**EXERCISE PROMPT:** Write out exactly the lines that run from the one containing "discount: 2% = 79.83 -> 2% = 82.25" to the end of the entries below, with both end lines included.

**RECORDS TO PROCESS:**
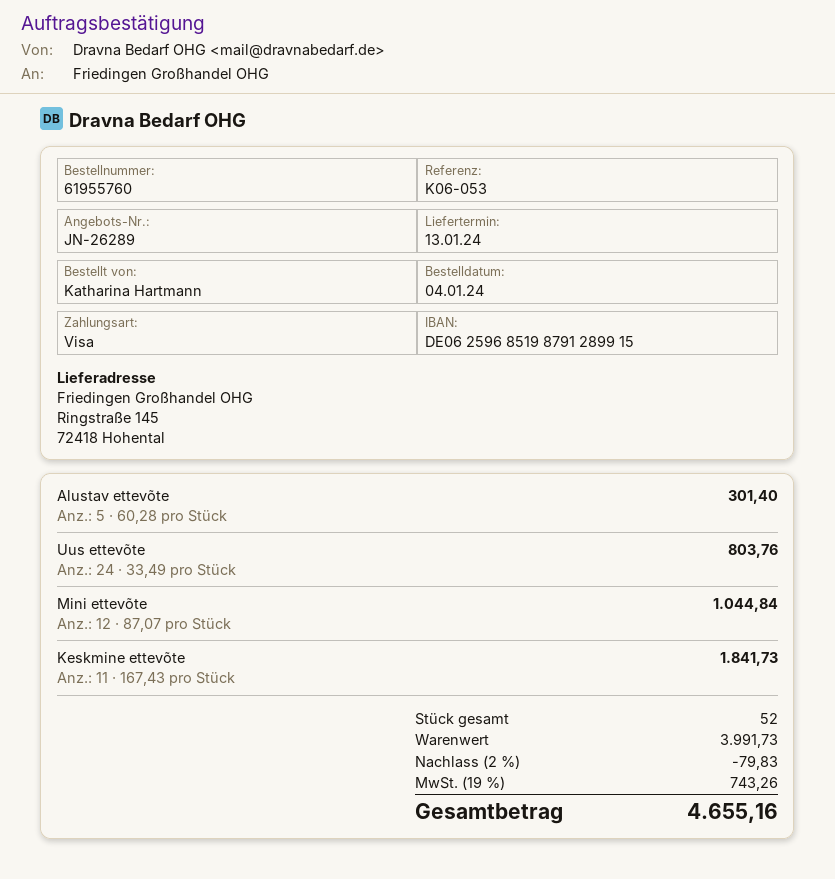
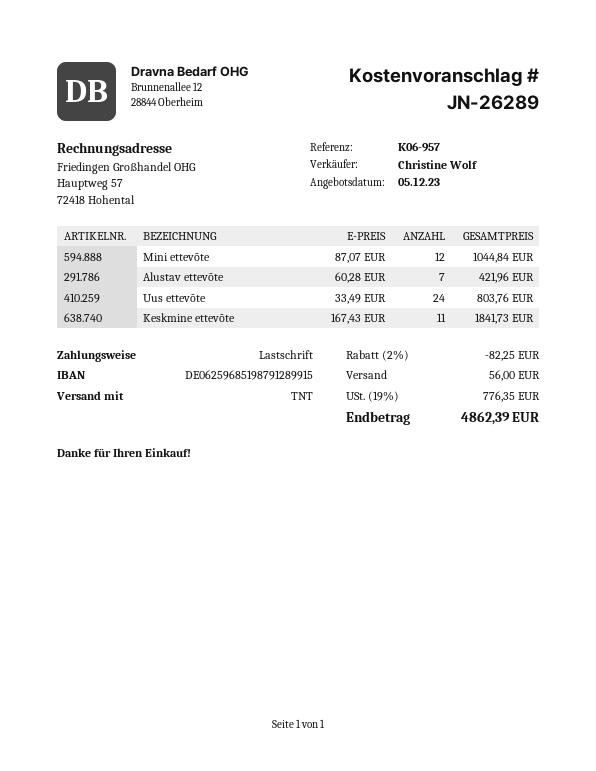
reference: K06-053 -> K06-957
payment method: Visa -> direct debit
Alustav ettevõte: 5 x 60.28 = 301.40 -> 7 x 60.28 = 421.96
discount: 2% = 79.83 -> 2% = 82.25
shipping: none -> 56.00
tax: 19% = 743.26 -> 19% = 776.35
total: 4655.16 -> 4862.39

**WRITTEN RESPONSE:**
discount: 2% = 79.83 -> 2% = 82.25
shipping: none -> 56.00
tax: 19% = 743.26 -> 19% = 776.35
total: 4655.16 -> 4862.39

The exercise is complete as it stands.